I type that title as I sit here eating a "bus cookie" (it's a cookie in the shape of a school bus--what else?), but I've been starting to feel the need in my life for a little adult food. Something a kid wouldn't eat in a billion years, and frankly, I wouldn't expect them to. For the last month I've been reciting the mantra, "You will eat what we eat" (OK, not that heavy-handed, but that's the been the gist of it, I assure you) and serving my kids dinners that are sort of a middle ground between the more elaborate meals we used to eat at 9:30 at night, and the microwaved chicken nuggets and canned corn that the kids used to get at 6:30.
So we're eating Chicken Enchilada Casserole (yes, I know that's not what it's called, but that's what we call it), and simple sauteed chicken breasts and the like. And it's going pretty well.
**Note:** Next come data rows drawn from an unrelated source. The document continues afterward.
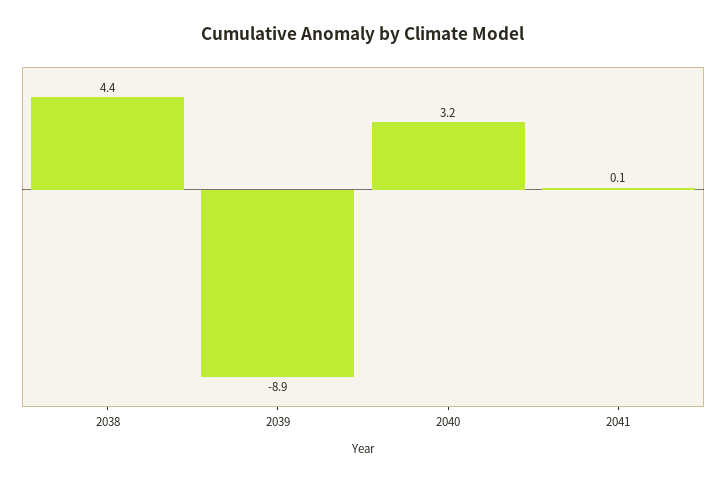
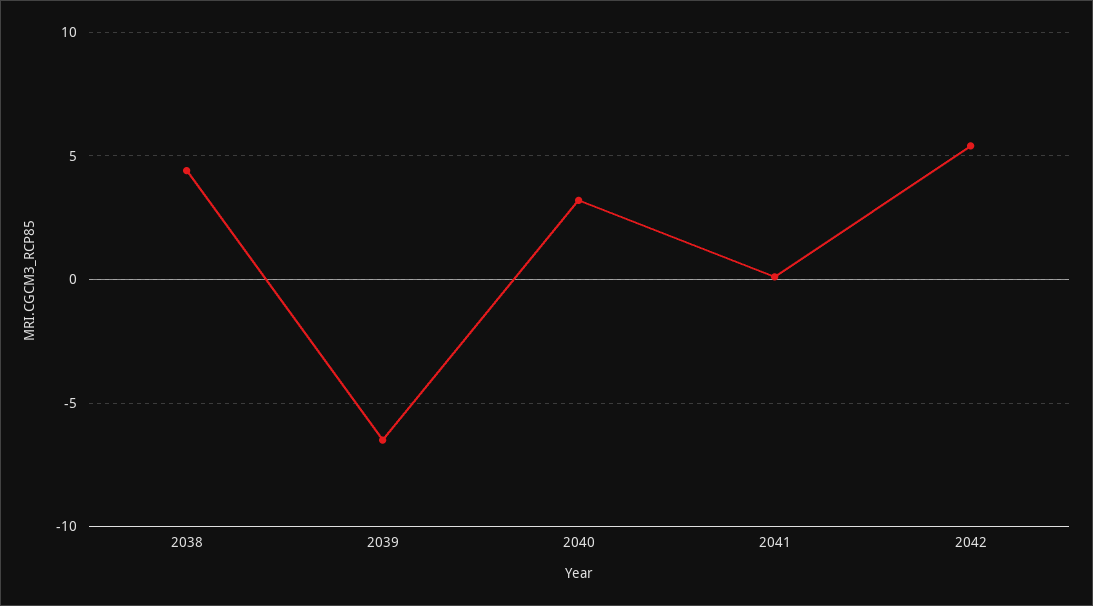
2039: -8.9 -> -6.5
2042: none -> 5.5

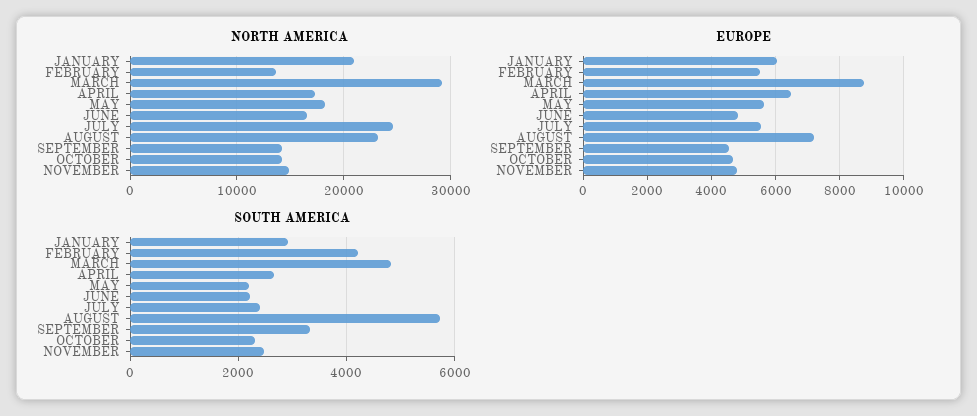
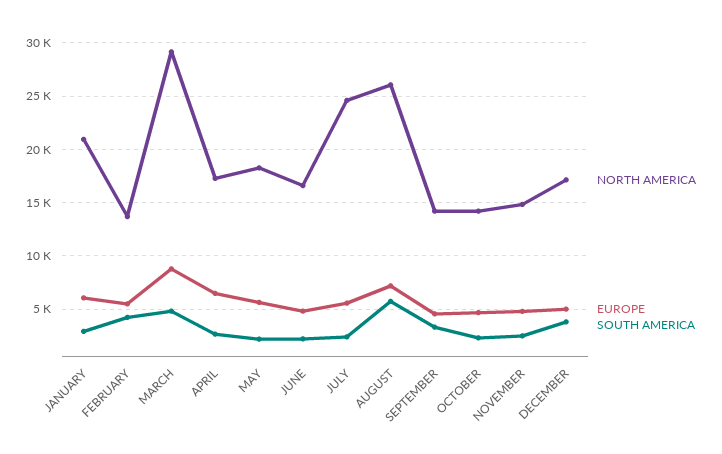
NORTH AMERICA, AUGUST: 23000 -> 26000
NORTH AMERICA, DECEMBER: none -> 17000
EUROPE, DECEMBER: none -> 5000
SOUTH AMERICA, DECEMBER: none -> 4000

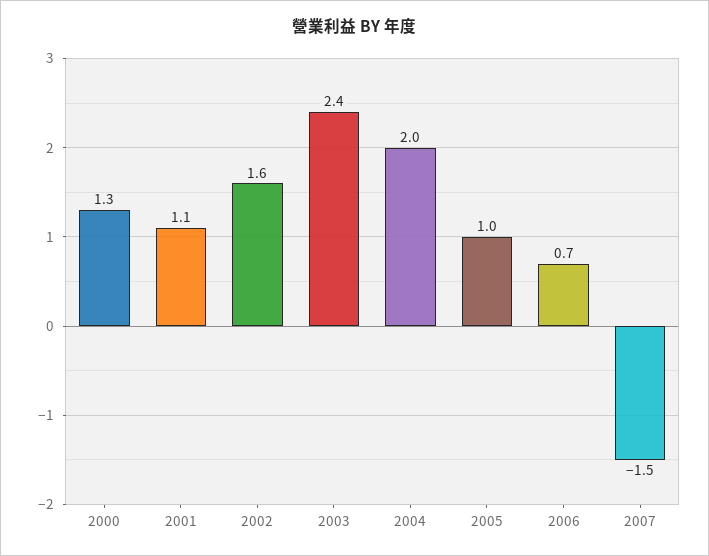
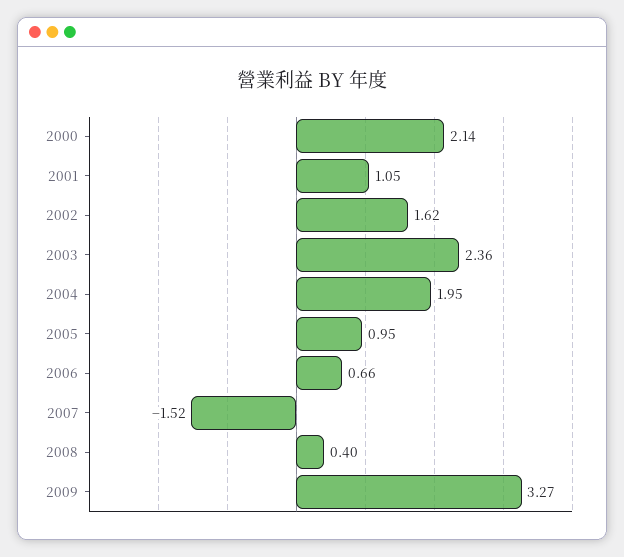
2000: 1.3 -> 2.14
2008: none -> 0.4
2009: none -> 3.27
I think the kids have finally realized this is one of Mommy's crazy ideas that's not going away any time soon (like that pesky tooth brushing thing, and that annoying thing where she makes us put our trash in the trash can...if you can imagine).
But yesterday I sort of had a craving for something I knew they wouldn't like. You see, as much as I'm ashamed to admit it, and as much as I try not to do it, I do find myself getting huffy and offended when they won't eat the food I cook for them. My rational brain knows full well that they're not rejecting me, but food is such an extension of me, and I feel so personal about it, that I have to fight my irrational brain over this one. So if I made something that started out with things they didn't like in the first place, and then combined them in a way that I knew they wouldn't like much in the second place, I wouldn't get all snitty when they gave me that lip-curl when I told them what it was.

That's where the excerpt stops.